Re: [PATCH] Limit number of concurrent hotplug processes

From: Hannes Reinecke
Date: Tue Jul 27 2004 - 07:29:08 EST


Andrew Morton wrote:
Hannes Reinecke <hare@xxxxxxx> wrote:

Problem with your patch is that call_usermodehelper might block on down() regardless whether it is called async or sync.
So any write to sysfs which triggers a hotplug event might block until enough resources are available.


This is exactly the behaviour we want. If we don't block the caller then
the only option is to fail the call_usermodehelper() attempt, which would
be very bad indeed.

But only if call_usermodehelper is called with wait=1. For the async path we should not block.

The main reason for calling call_usermodehelper(wait=0) is that the caller
holds locks which will prevent the helper application from terminating.

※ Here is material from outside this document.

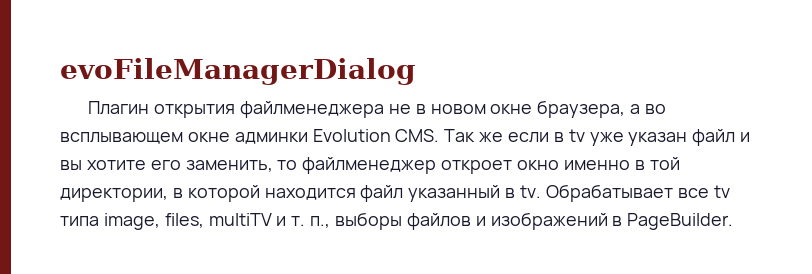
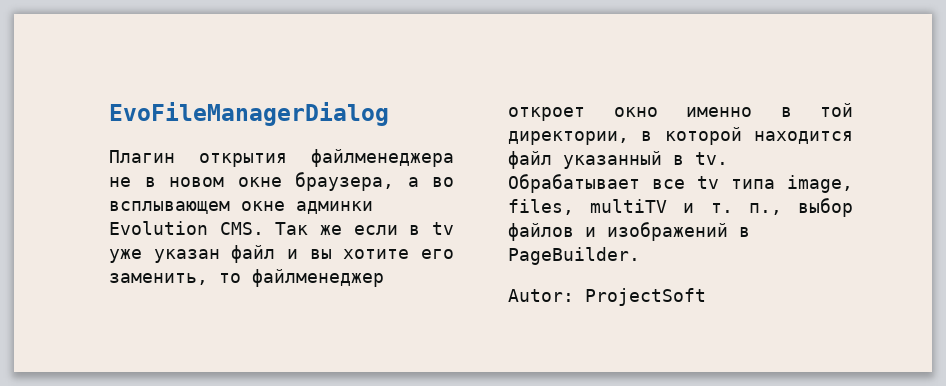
[60,58,416,85] evoFileManagerDialog -> [109,102,389,126] EvoFileManagerDialog
[335,212,403,230] выборы -> [798,198,853,217] выбор
(734, 221) none -> [508,288,706,306] // Autor: ProjectSoft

I
guess my proto-patch risks the same deadlock, because all the
currently-running helpers may be waiting on that lock.

And so it does. If an event is to be queued we need to copy the arguments and call 'complete' prior to calling down() to prevent locking of the calling process.

Maybe this is why you were allocating a copy of the call_usermodehelper()
arguments? I didn't try to reverse-engineer your patch to that extent -
I'd prefer to hear the design in your own words. Am still waiting for
this, btw.

Ok. As already mentioned we have to copy the args if asynchronous events
are to be queued and wait for the semaphore to become available. Hence we will block and thus would need a similar mechanism as in wait_for_helper as otherwise either keventd itself or the calling thread would be blocked.
The only difference to the current wait_for_helper is that complete() should be called prior to calling down() to avoid blocking of the calling thread.
So part of my patch is just streamlining the calling sequence for usermodehelper to always call wait_for_helper and do all the main action in there.
In wait_for_helper I first check whether enough resources are available; if not the event is queued, wait=-1 and complete() is called to notify the calling function that this event is finished.
Here I mis-used the 'wait' entry so that -1 means 'event delayed'.
As we might have to queue the events I always copy the arguments to a local structure; thus we can have the same calling sequence for the entire function.

Allocating a whole bunch of buffers to hold copies of the
call_usermodehelper() args also uses resources, of course. But it should
be acceptable. We'd allocate the same amount of memory if we were sending
messages up a socket/pipe to userspace, which is what we should always have
done, instead of the direct-exec - it's caused tons of trouble.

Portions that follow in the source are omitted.